I hope this information shows that I am quite able to put myself in their places but, because I am resident in Campello I cannot park in one of these new bays.


----------



## DunWorkin (Sep 2, 2010)

zenkarma said:


> That would be my concern too.
> 
> Your best bet (in my opinion) is to canvas other owner opinions and when you feel you have enough support put it on the agenda for the next comunidad meeting, vote on it and defeat it. Make it go away. Democracy in action.


I have asked for it be discussed at the AGM (next May) but it looks like they are trying to get it done before then.


----------



## gus-lopez (Jan 4, 2010)

Can't you get enough people to call an emergency general meeting?

here are the EU/world disabled badge rules. click on country.
ww.fiadisabledtravellers.com/en/world_map/europe/europe.htm

How about going along with the introduction but adding a kicker that it is only for spanish badge holders ? As it is a private urbanisation the legal rights wouldn't apply surely ?


----------



## zenkarma (Feb 15, 2013)

DunWorkin said:


> I have asked for it be discussed at the AGM (next May) but it looks like they are trying to get it done before then.


Then I would resist it with whatever means you have at your disposal. 

The comunidad at the urbanisation of properties must have a documented set of rules and regulations to deal with instances such as this. It's really no different from the system that deals with annual maintenance of the building common parts and normally things like this would be dealt with and discussed at the annual or quarterly meeting or how often the committee meets to discuss these types of things. 

It's also common that changes would need to be put on the agenda for discussion and approved or defeated by a majority of votes or whatever system your comunidad uses for deciding these types of things. 

If I were in your shoes the first thing I would do is locate these rules and regulations and read through and understand precisely what the process is and what it involves. I would then put on my bureaucrat hat and feign ignorance and innocence and insist that any changes must be put on the agenda for the next meeting of the comunidad and approved or rejected by a majority of votes and leave it at that.
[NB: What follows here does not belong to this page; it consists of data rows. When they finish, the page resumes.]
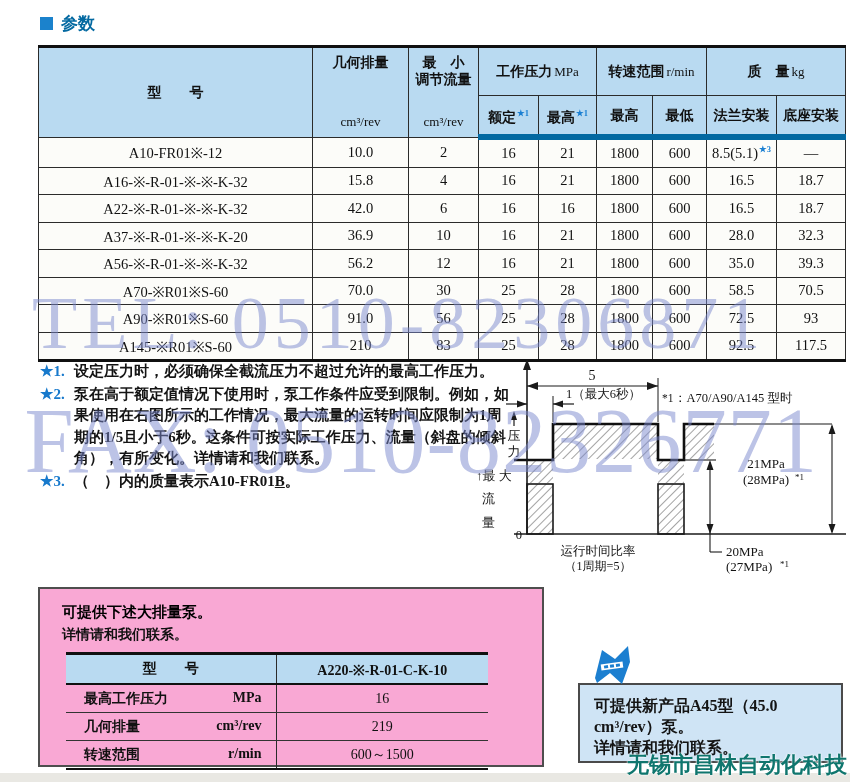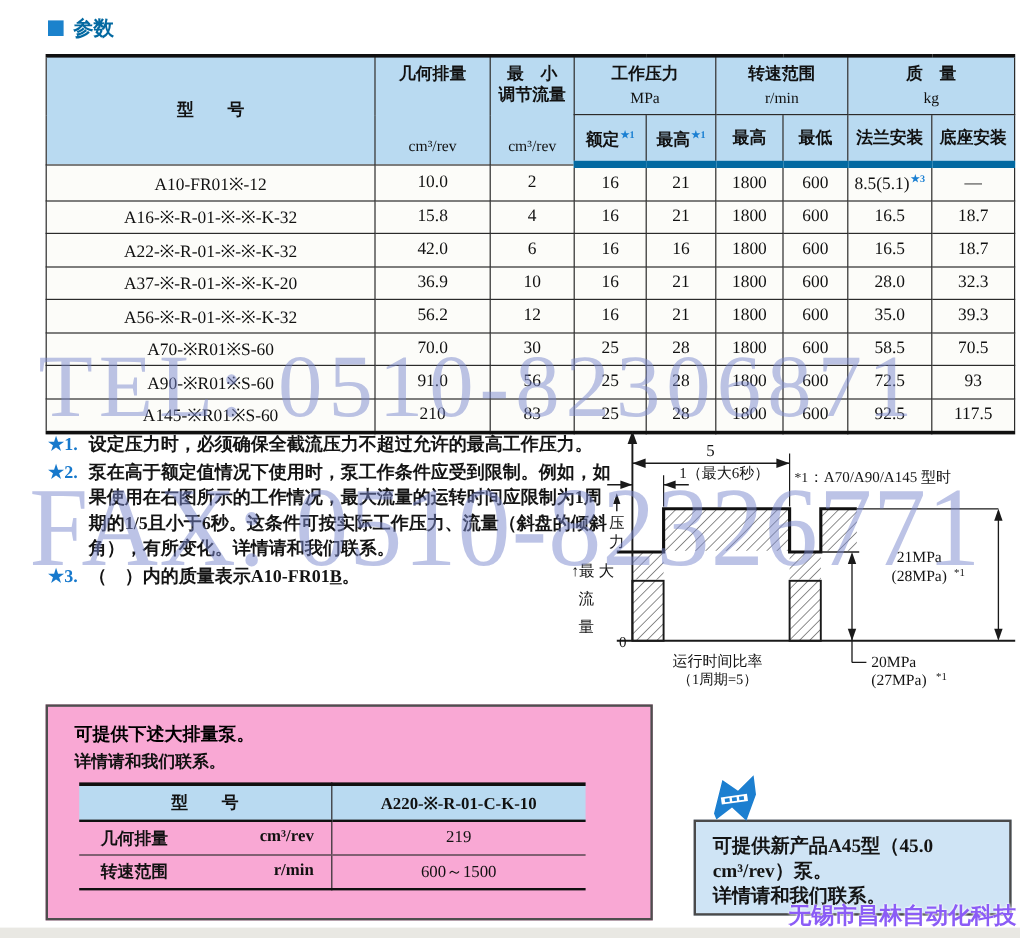"工作压力" .th-center { flex-direction: column -> row }
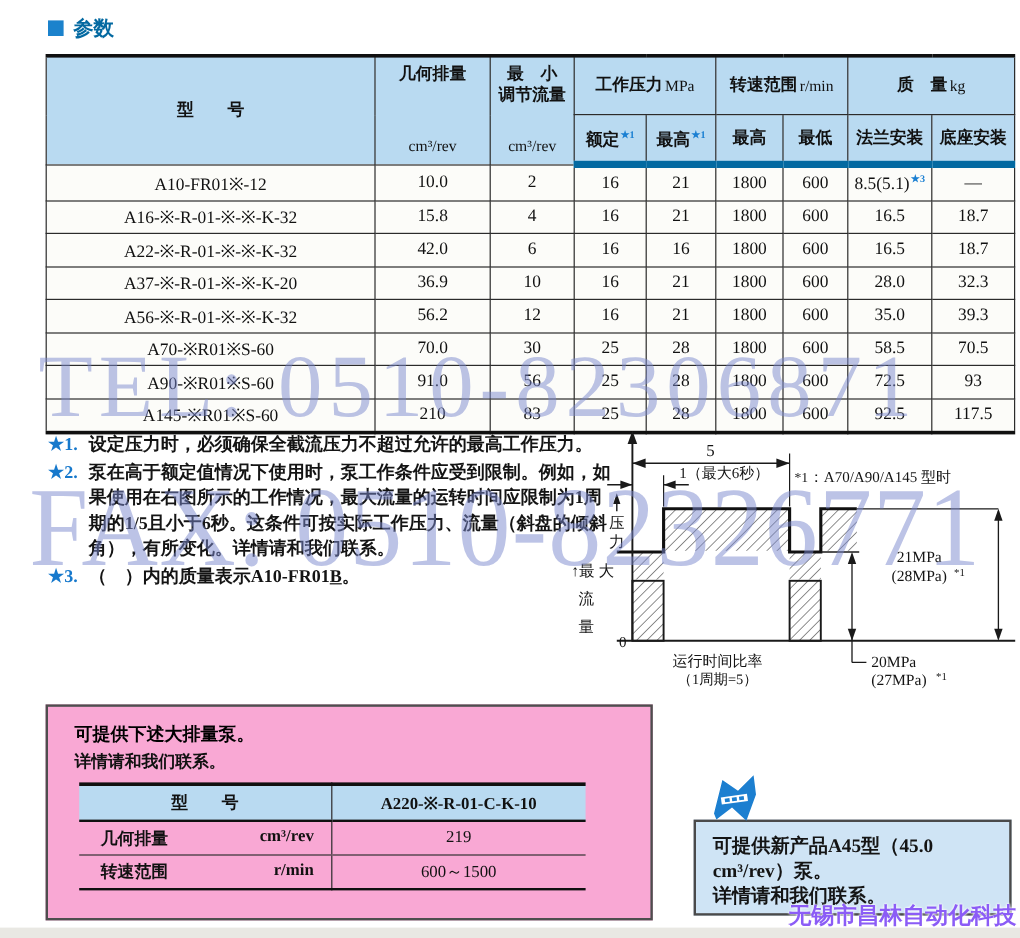"最高工作压力" tr { html: none -> <tr> <td> <div> <span>最高工作压力</span> <span>MPa</span> </div> </td> <td>16</td> </tr> }
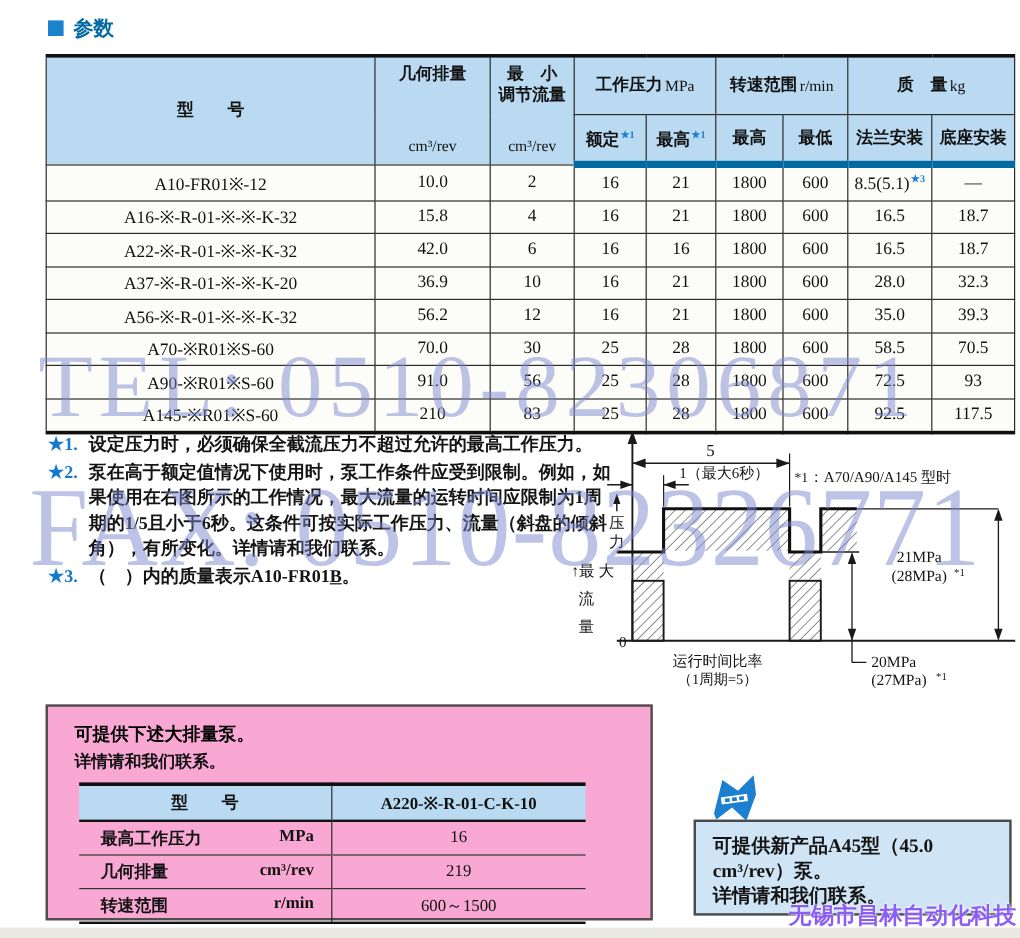"无锡市昌林自动化科技" .company { color: #8b5cf6 -> #0f766e; font-size: 19px -> 22px }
The people attempting to obtain these disabled places can then squeal and whine and stomp their feet as much as they like, they cannot bypass the set down rules and regulations of the comunidad.

Sadly there are always people out there who seem to think the rules that apply to everyone else don't apply to them and will always attempt to take advantage whenever they can. I see it everyday on the roads, the people who don't think they have to indicate, those who think it's okay to park on double yellow lines, those who break the speed limits thus endangering themselves and everyone else around them and those people I see pull into a disabled space in a sleek Jaguar Sports car and get out and walk away quite happily. These people are just selfish and don't care about anyone but themselves.


----------